The main purpose of the APCU is to provide sophisticated interdisciplinary transition from active care to end-of-life. For patients who are dying, the APCU enables optimal symptom control, with a focus on maximizing comfort measures for the terminally ill. For patients who are likely to go home, the APCU actively treats acute complications and symptoms related to the cancer and its treatments. For patients who are going to hospice, the APCU plays a critical role in facilitating a smooth and rapid transition, attending to patients' physical and psychosocial needs through inter-professional teamwork. Thus, the APCU facilitates complex decision-making and bridges the gap between acute care and the community.
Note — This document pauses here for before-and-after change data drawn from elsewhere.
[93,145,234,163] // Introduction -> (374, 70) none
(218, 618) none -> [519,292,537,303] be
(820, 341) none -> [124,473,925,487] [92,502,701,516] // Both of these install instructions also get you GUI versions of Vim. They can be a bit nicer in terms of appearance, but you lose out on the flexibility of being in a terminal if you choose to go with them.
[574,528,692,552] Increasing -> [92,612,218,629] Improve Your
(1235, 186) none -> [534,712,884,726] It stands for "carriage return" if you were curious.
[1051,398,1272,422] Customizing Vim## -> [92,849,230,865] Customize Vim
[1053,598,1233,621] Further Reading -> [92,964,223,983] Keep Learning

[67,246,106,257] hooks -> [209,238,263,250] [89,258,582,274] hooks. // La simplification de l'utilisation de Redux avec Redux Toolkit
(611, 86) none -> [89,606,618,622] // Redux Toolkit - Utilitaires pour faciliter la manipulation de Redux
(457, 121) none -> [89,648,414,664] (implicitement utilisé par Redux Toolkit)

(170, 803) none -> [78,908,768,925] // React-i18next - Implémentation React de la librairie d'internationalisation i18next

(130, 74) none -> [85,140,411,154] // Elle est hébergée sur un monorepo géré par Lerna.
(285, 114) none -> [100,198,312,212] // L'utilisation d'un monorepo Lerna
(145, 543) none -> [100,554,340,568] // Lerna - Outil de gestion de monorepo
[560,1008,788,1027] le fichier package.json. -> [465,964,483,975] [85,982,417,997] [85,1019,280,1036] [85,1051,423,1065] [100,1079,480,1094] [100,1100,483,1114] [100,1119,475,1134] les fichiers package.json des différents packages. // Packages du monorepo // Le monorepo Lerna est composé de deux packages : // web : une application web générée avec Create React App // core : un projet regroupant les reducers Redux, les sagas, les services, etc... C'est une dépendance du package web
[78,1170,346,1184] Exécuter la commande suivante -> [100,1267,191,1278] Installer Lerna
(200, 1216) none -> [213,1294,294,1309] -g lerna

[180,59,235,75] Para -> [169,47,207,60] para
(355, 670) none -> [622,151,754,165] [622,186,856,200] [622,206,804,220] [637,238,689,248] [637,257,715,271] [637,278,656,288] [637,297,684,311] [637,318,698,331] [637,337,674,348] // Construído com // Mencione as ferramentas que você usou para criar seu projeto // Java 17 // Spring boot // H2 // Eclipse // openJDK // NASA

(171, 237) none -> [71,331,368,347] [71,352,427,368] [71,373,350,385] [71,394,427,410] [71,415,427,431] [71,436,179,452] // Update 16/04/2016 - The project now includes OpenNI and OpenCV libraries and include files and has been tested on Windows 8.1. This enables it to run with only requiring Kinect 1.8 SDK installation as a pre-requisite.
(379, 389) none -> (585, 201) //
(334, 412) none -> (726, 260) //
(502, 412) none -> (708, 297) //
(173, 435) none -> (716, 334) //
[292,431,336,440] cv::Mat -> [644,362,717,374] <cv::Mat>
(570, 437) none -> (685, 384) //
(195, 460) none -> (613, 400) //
To ensure that our patients receive the best care throughout their disease trajectory, it is important that the palliative care should be initiated alongside standard medical care. Integration of modern medical science and practices to current model of palliative medicine provision is quintessential for better patient outcomes such that palliative medicine is accepted as a broad specialty by other health care professionals as the one that provides a form of essential treatment in situations with life-limiting illness and not just the care.